Great. If there are so many problems, why don't I suggest something better. Ok, I will. Actually, I don't really know what is the best, but I can think of a few ideas to consider.
- Electronic. This is a no brainer. I really don't know what else to say.
- Cheap. Or free. Stuff wants to be free. How about even add supported? Most of the stuff on the Internet is free, I don't think you can get around not making it either dirt cheap or free. My online textbook is free - just saying.
- Interactive. I am not sure what the best form of 'interactive' is - but my idea is kind of like a tutorial. Show some stuff give some problems with instant feedback. At the very least, make it hyperlinked. I guess you could also add multimedia in there. I know there are some awesome online applets that help out a lot with understanding of difficult concepts (PhET comes to mind - free, btw). I think this is one area where the possibilities are vast.

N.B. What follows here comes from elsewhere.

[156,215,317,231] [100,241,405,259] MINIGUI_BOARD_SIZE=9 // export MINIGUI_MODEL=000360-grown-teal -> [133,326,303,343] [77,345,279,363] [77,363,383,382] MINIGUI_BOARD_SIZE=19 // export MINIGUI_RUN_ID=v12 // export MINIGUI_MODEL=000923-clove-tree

We are so used to textbooks being static and on paper that it is difficult to imagine all the ways it could be different.
I am not sure what else would be good for the textbook 2.0. It should be cool. I, for one, welcome our textbook 2.0 overlords.

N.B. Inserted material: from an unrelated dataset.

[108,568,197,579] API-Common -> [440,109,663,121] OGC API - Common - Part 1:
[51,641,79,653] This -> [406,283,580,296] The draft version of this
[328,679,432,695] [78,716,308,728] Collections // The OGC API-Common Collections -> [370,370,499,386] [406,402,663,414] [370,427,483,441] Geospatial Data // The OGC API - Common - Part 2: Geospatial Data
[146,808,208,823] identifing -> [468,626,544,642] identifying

I just tend to forget the book is there. I got out of the textbook habit when I began my HS teaching career when the book was "Modern Physics" by Trinklein (I forget the publisher...) which was HORRIBLE so I didn't let the kids read it. Then two other things happened--I was trained to teach using modeling, and then later Phil Sadler and Robert Tai did a study that had an inverse correlation between HS science class use of textbook and success in college intro science courses (as measured by grades in said college science courses). So I have no qualms about not using them, but sometimes the problem sets are pretty nifty. There are some great problems in HRW (Halliday/Resnick/Walker) and also some good ones in Giancoli.

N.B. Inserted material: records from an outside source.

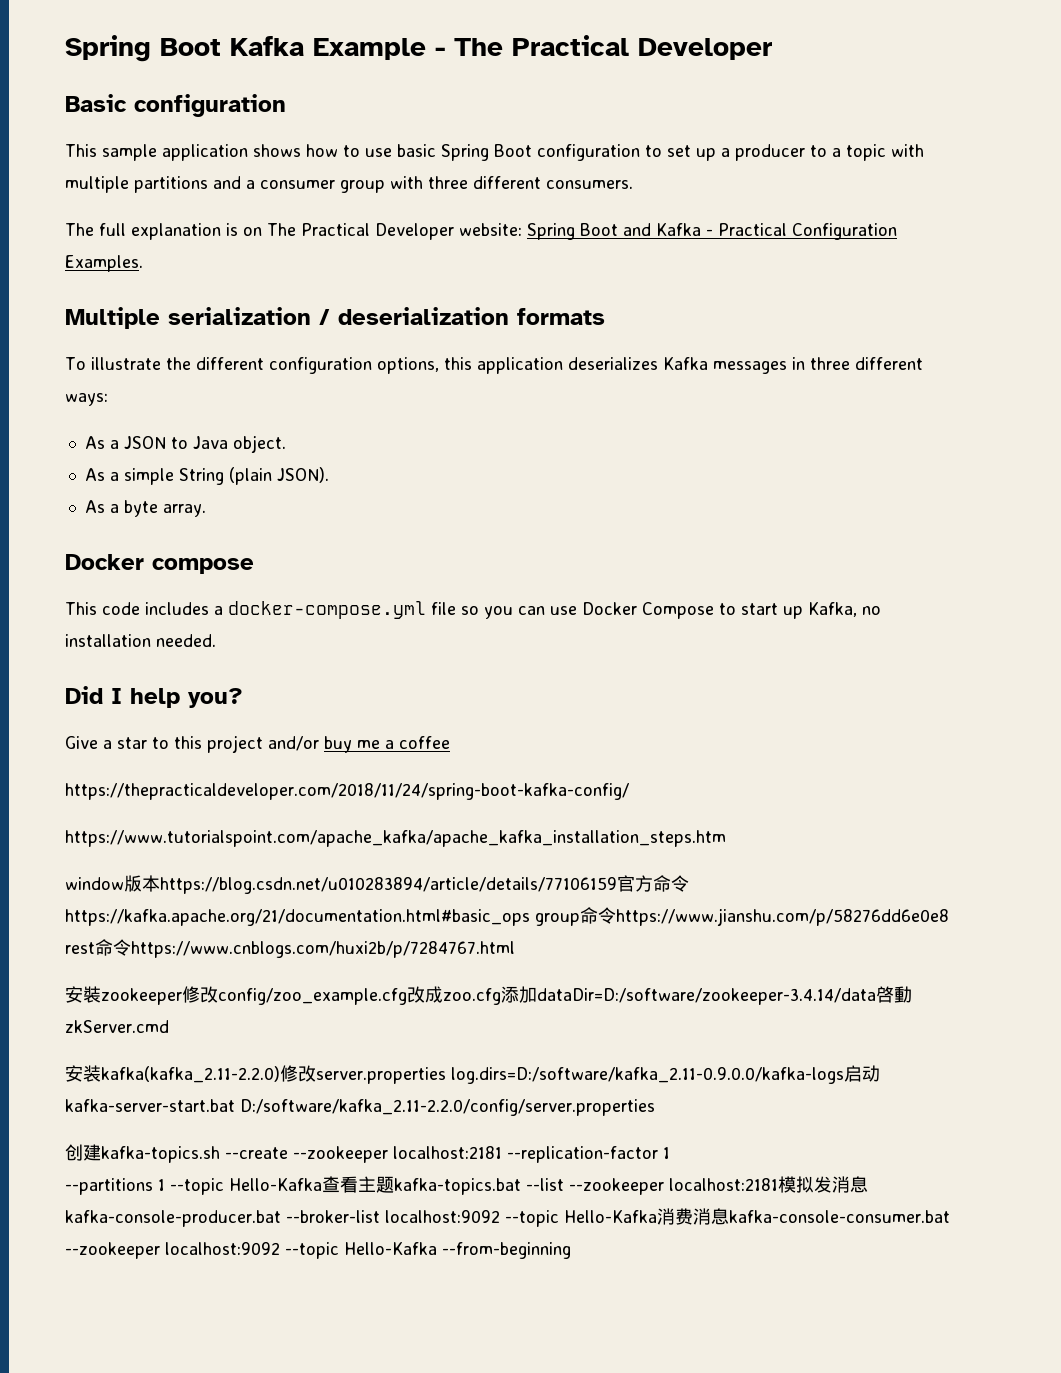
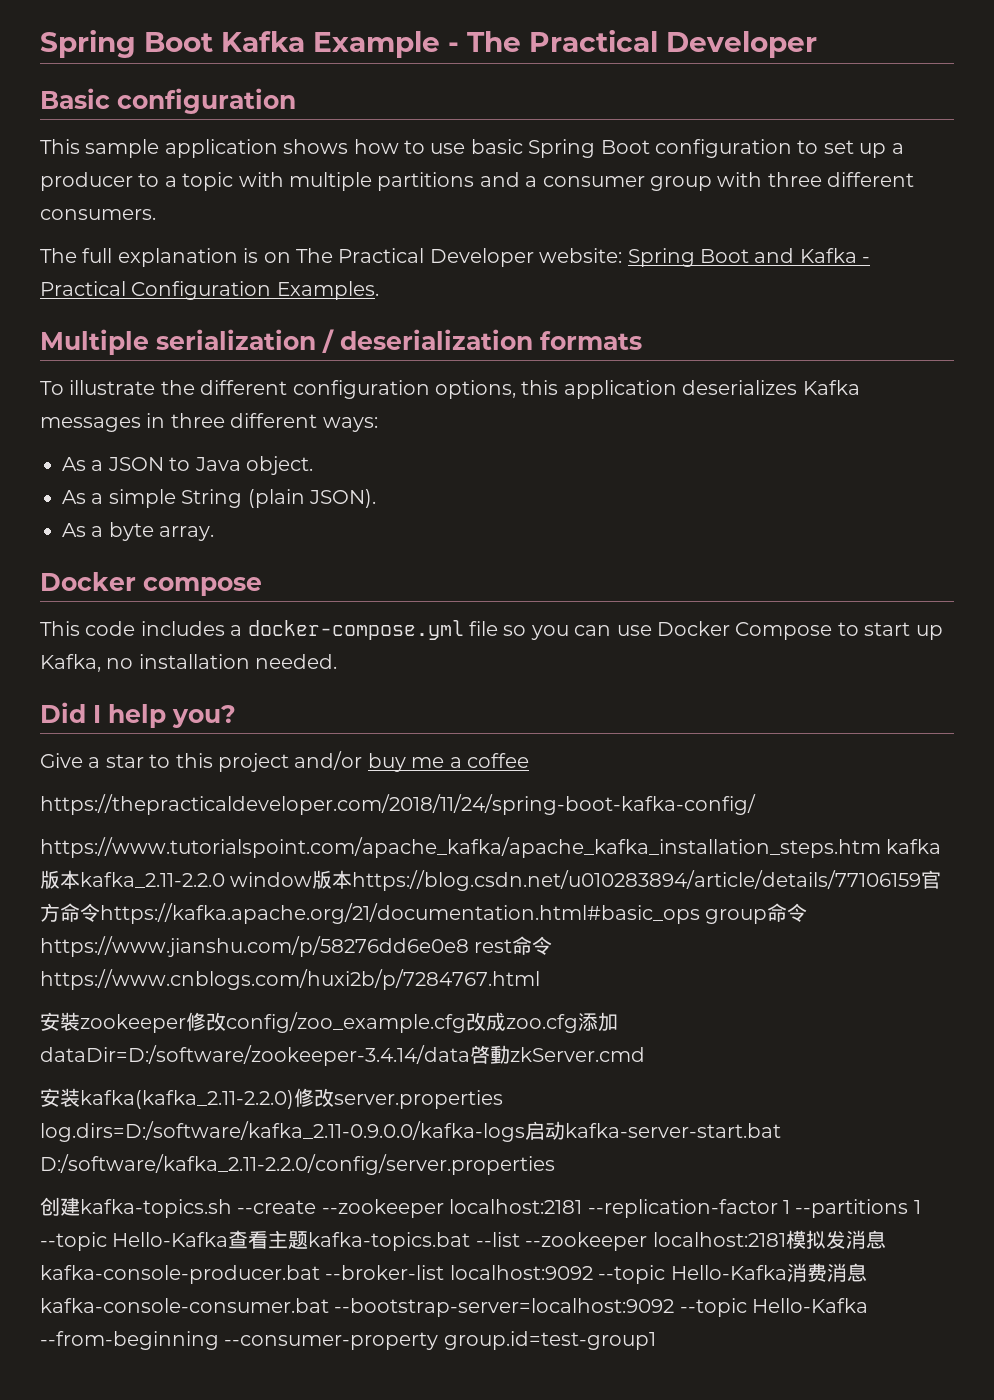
(726, 838) // -> [886,839,942,854] [40,870,225,889] kafka版本kafka_2.11-2.2.0
(670, 1153) // -> (790, 1207) none
[65,1242,280,1259] --zookeeper localhost:9092 -> [334,1298,675,1317] --bootstrap-server=localhost:9092
(571, 1250) none -> [224,1331,656,1350] --consumer-property group.id=test-group1

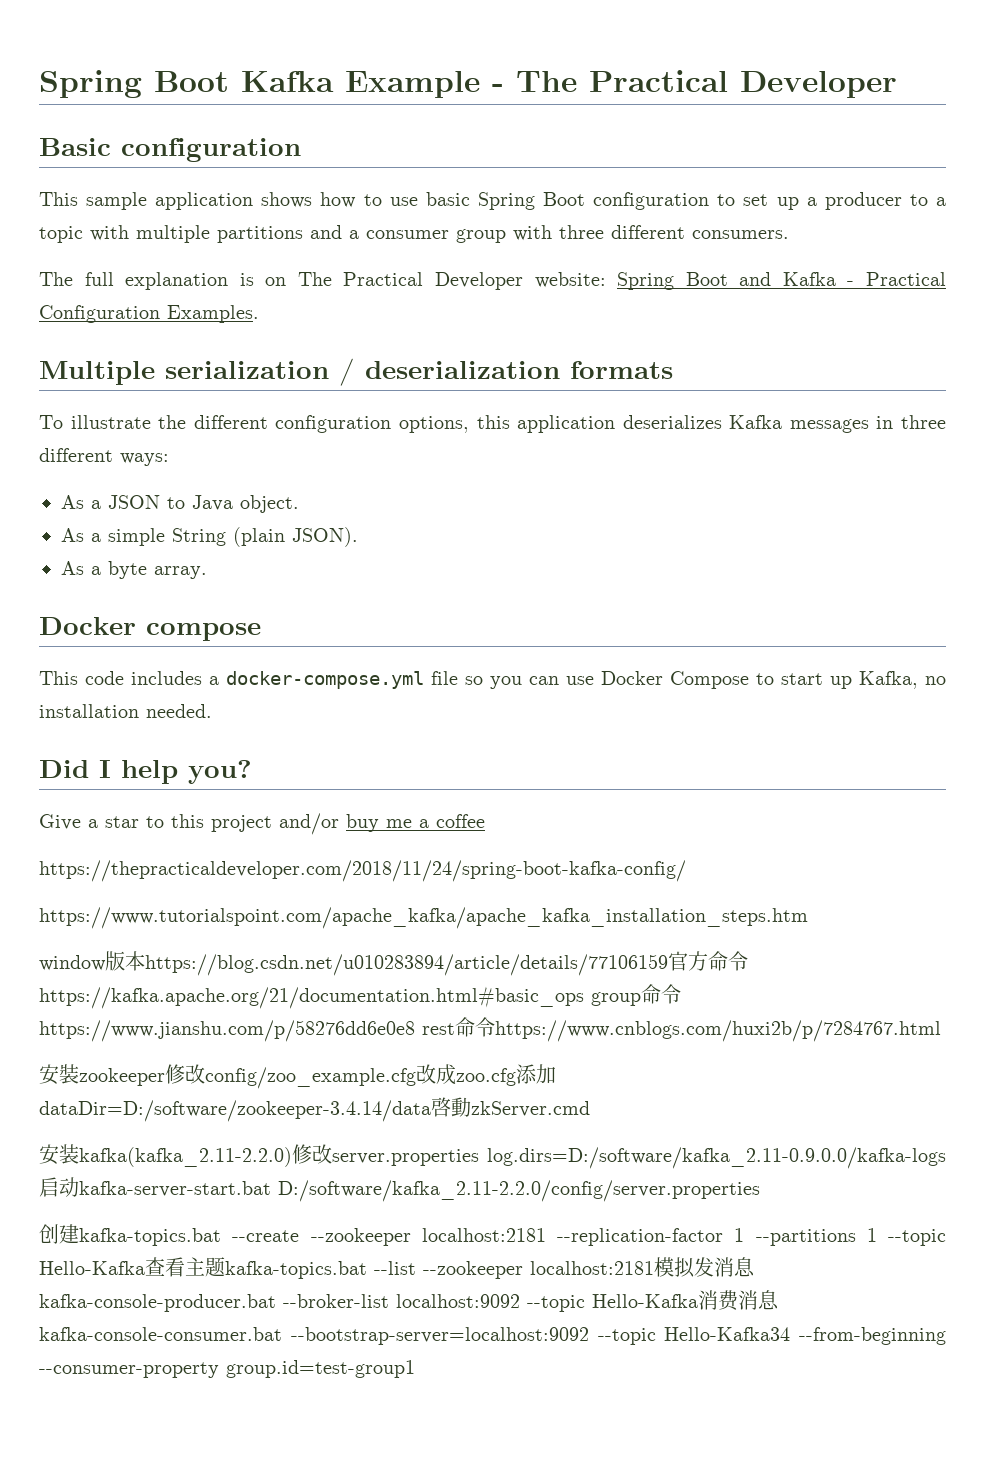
[886,839,942,854] [40,870,225,889] kafka版本kafka_2.11-2.2.0 -> (808, 918) //
[80,1199,232,1218] kafka-topics.sh -> [79,1228,221,1246] kafka-topics.bat
[752,1298,869,1313] Hello-Kafka -> [664,1327,791,1341] Hello-Kafka34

The publisher wants money for nothing as does the university. Student are process fluid. A course requiring text(s) then costs its credit-hours, plus electronic textbook charges (only 70% of the dead tree edition!) plus $25 for the encrypted loaded thumb drive. 100% textbook purchase on the day of enrollment, no overhead for the campus bookstore, bulk purchase of thumb drives for about $5 each.
Each student has its computer(s) coded upon matriculation. Encrypted thumbdrives will only run on certified hardware after tuition is paid for a course. Anybody who successfully hacks the system and submits a working remedy gets $1000 toward tuition and fees.
Profitable, air-tight, and utterly non-discriminatory toward the rubes, er, students. A small additional student charge engages the highlighter option in a given electronic textbook. All textbook thumbdrives will be confiscated by Homeland Severity if students try flying home with them.
Think inside Accounts Receivable.
Why not just use a Schaums Outline as the course textbook?
I agree. I've long thought that it would be more useful to just supply teachers with the 'supplements' (by no means perfect in themselves) and rely on notes or handouts. One question I have there, though, is how the cost of photocopying compares to the cost of books (spread across their lifetime).